I should at the very least invest a lot of time (which I don't have right now) in studying tidyeval, and in writing scripts which are very flexible in terms of number of variables involved, column names, preprocessing and modeling steps to apply...I don't believe in "automatic Data Science": I think some manual intervention is needed. Or maybe it could be possible, but that would require building a Data Science platform: it's not something I can do on my own with an R Markdown report.

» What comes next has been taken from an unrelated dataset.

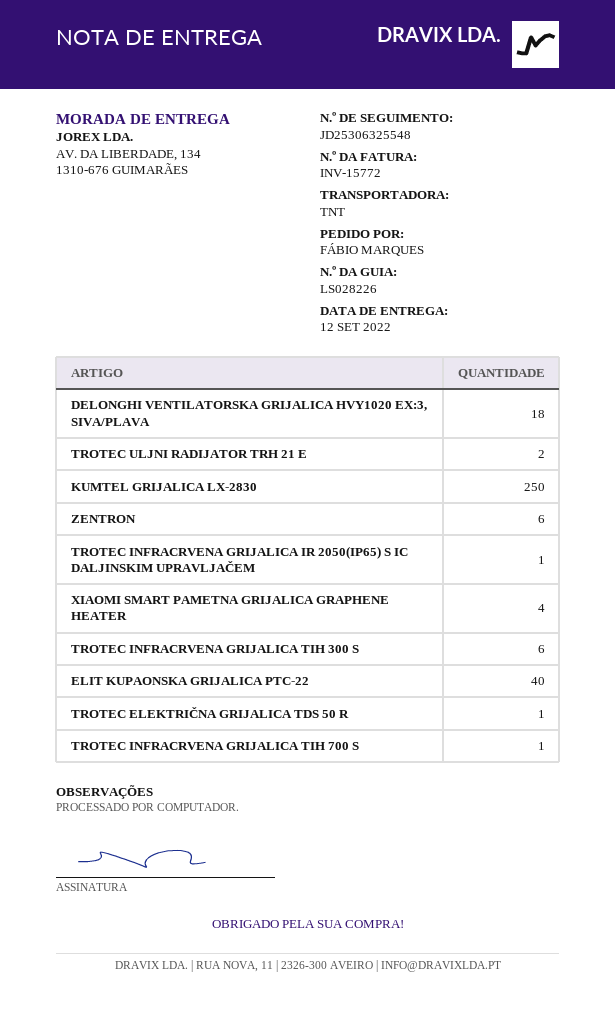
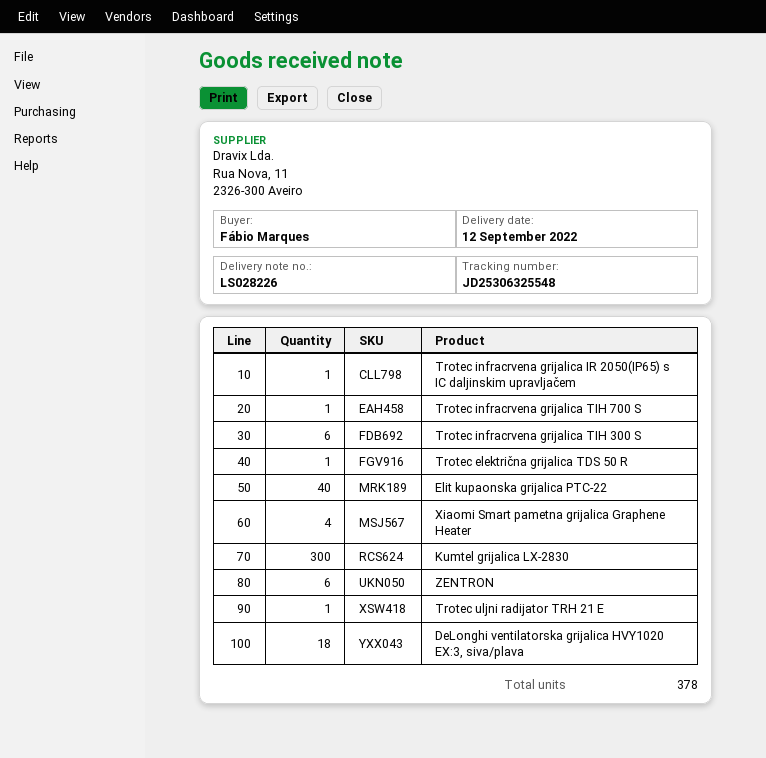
TROTEC ULJNI RADIJATOR TRH 21 E: 2 -> 1
KUMTEL GRIJALICA LX-2830: 250 -> 300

But this is just my personal opinion, and I'm sure that for more standardized tasks (like for example performing always the same kind of analysis on similar dataset which are collected weekly) people can be far more productive using parametrized reports.


#9

by the way, it seems to work (I need to do some more tests) but I'm not sure what it does, exactly. Can you explain? Also, is the writeLines really necessary, or could I knit from a character vector, instead than from a file?


#10

This is another interesting option, I thought R notebooks were not really different from R HTML reports, but I may well be wrong! I'll need to study this option too.


#11

You evaluate them piece by piece. If you're knitting to PDF, the whole document has to be created. That said, there are caching options, which you can explore in knitr chunk options:
https://yihui.name/knitr/options/#chunk_options

Aside: I'm going to move this to #R-Markdown, since it's not really IDE-related.


#12

I'm not that familiar with the details of knitr, but as far as I can tell the knit function takes a file path as input, not a connection as some functions do. Maybe there is a way to turn an in-memory string into a file, but I don't know.

However because of the way files tend to be handled internally you might find out that writing to a file then reading it is about as fast as just reading the in memory string (if there was a way to do that) so I suggest giving it a try and seeing if it meets your performance requirements.

BTW some languages (when the OS supports it) have the concept of a temporary file, that is a file that is going to be thrown away when the app ends. These kinds of file are handled differently that regular files and often live just in memory. Unfortunately R doesn't seem to support this concept... all there is is a function to create a temporary file name.


#13

@danr yep, Python supports that through the tempfile module!


#14

Expanding on what @mara said with chunk options, passing in eval=FALSE, echo=FALSE in each chunk you don't want to be inlcuded in the knitted document will do the trick.


#15

I will test this too! Thanks


#16

The knitr option discussed in this SO thread may be useful in your situation:
https://stackoverflow.com/questions/33705662/how-to-request-an-early-exit-when-knitting-an-rmd-document


#17

@DavoWW this is perfect! Let me recap the solution here, so that people don't have to read through the SO thread. It's very easy to stop knitting a document at any line of your .Rmd document: just add the line

`r knitr::knit_exit()`

anywhere in the source document (I put it in an inline expression because it's more compact, but it would still work if you put it in a code chunk). Fantastic!


#18

@danr Actually, R does provide a "disposable temporary file" facility. Use the with_file function of the withr package.


#19

@pteetor this is brilliant! I didn't know about that. I have to tweet this gem out :grin:


#20

I run into this issue a lot. Often my analysis take some time to run. When I've finished the analysis and made the plots, the knitting part often take a lot of unnecessary time, because it needs to re-run everything. What makes it worse is that after 30 min of knitting, some error comes up. Although there are cache options, it's just not convenient to go through chunk by chunk to decide what to cache.

What I would like to have is to create html from notebook without re-running anything. The .nb.html files sometimes does that, but there are cases when it stops updating due to some knitr errors.

This is why I like Jupyter better since the .ipynb file can just be converted to html without re-running stuff.